## The records
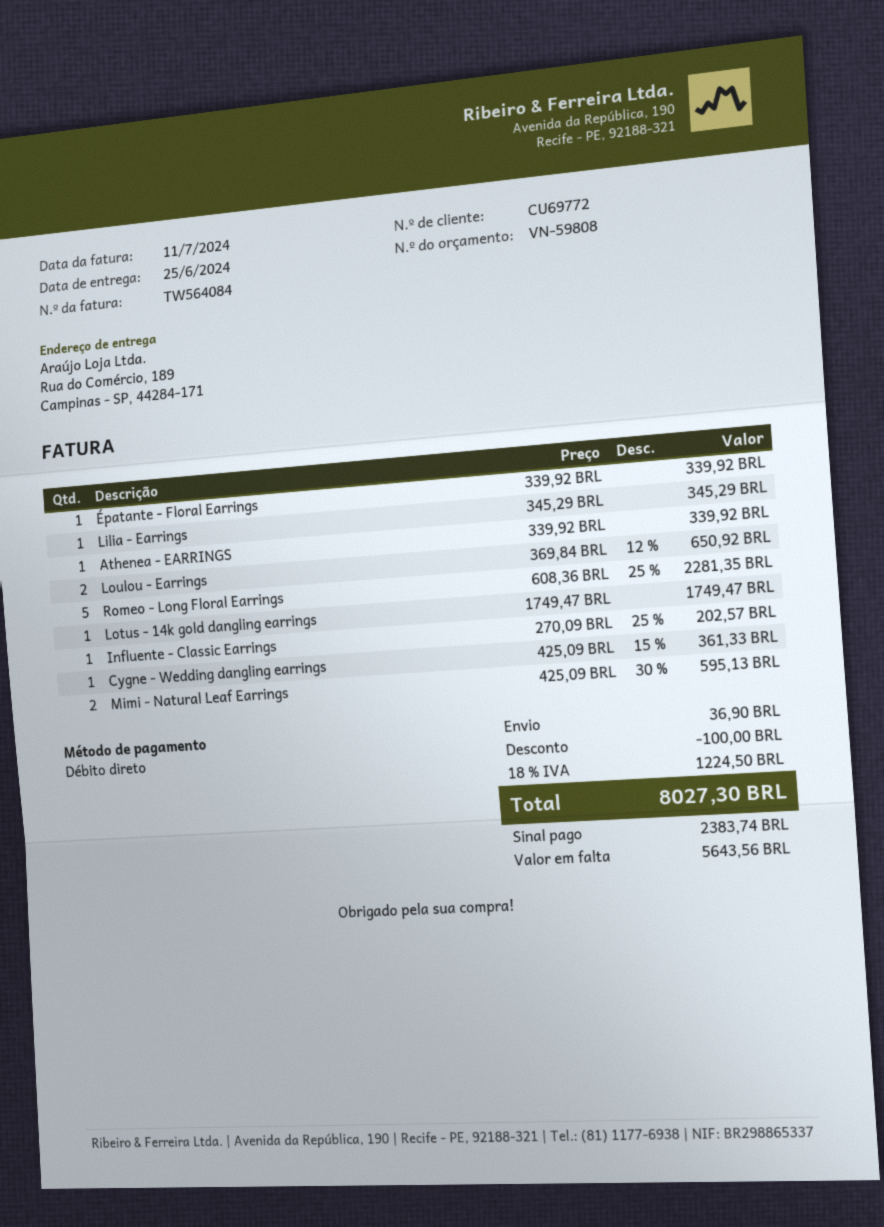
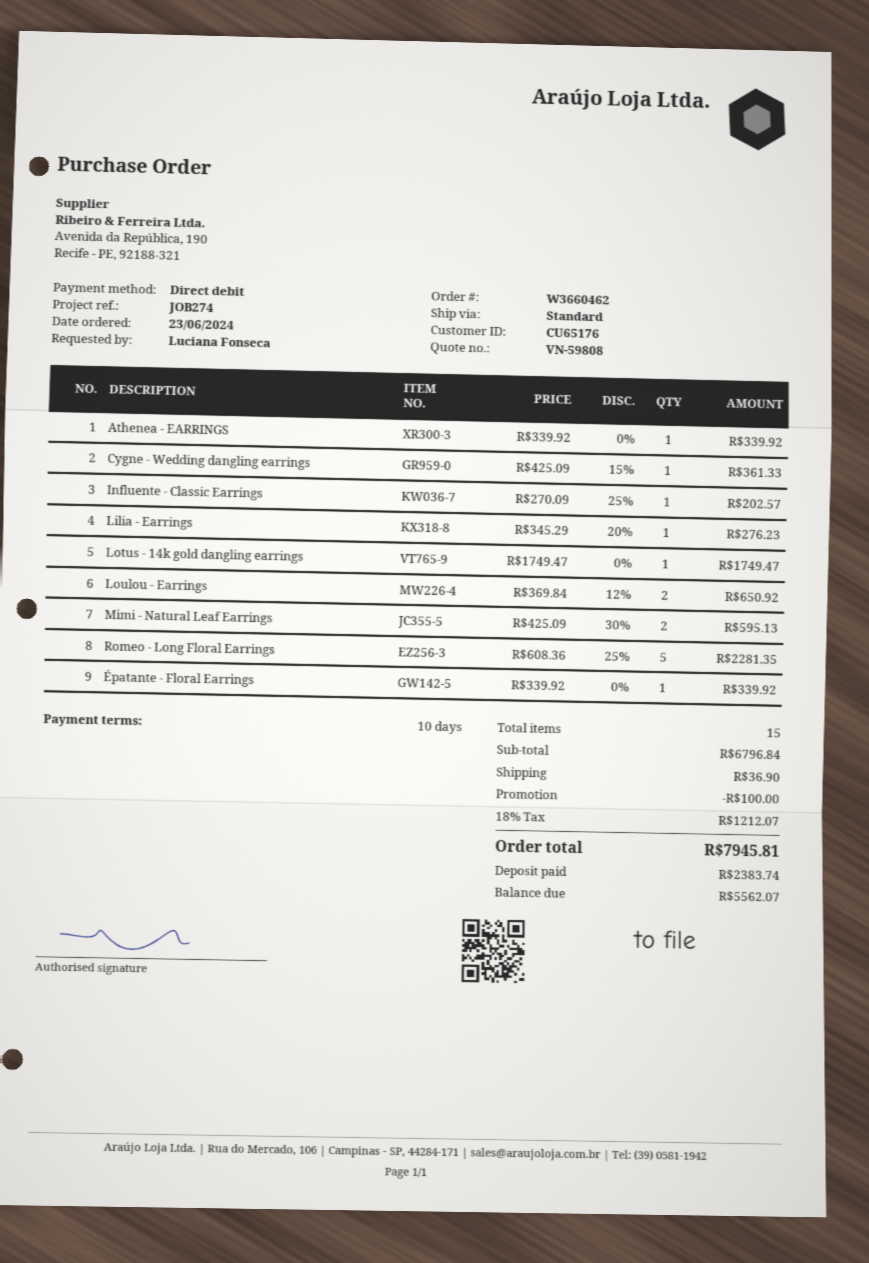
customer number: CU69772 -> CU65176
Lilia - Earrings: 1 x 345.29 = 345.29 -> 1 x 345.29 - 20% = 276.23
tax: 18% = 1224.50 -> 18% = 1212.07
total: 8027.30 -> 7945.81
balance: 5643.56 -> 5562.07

## Directions
Leave images out of the retyped records; keep all else exact.

## Exercise response
customer number: CU69772 -> CU65176
Lilia - Earrings: 1 x 345.29 = 345.29 -> 1 x 345.29 - 20% = 276.23
tax: 18% = 1224.50 -> 18% = 1212.07
total: 8027.30 -> 7945.81
balance: 5643.56 -> 5562.07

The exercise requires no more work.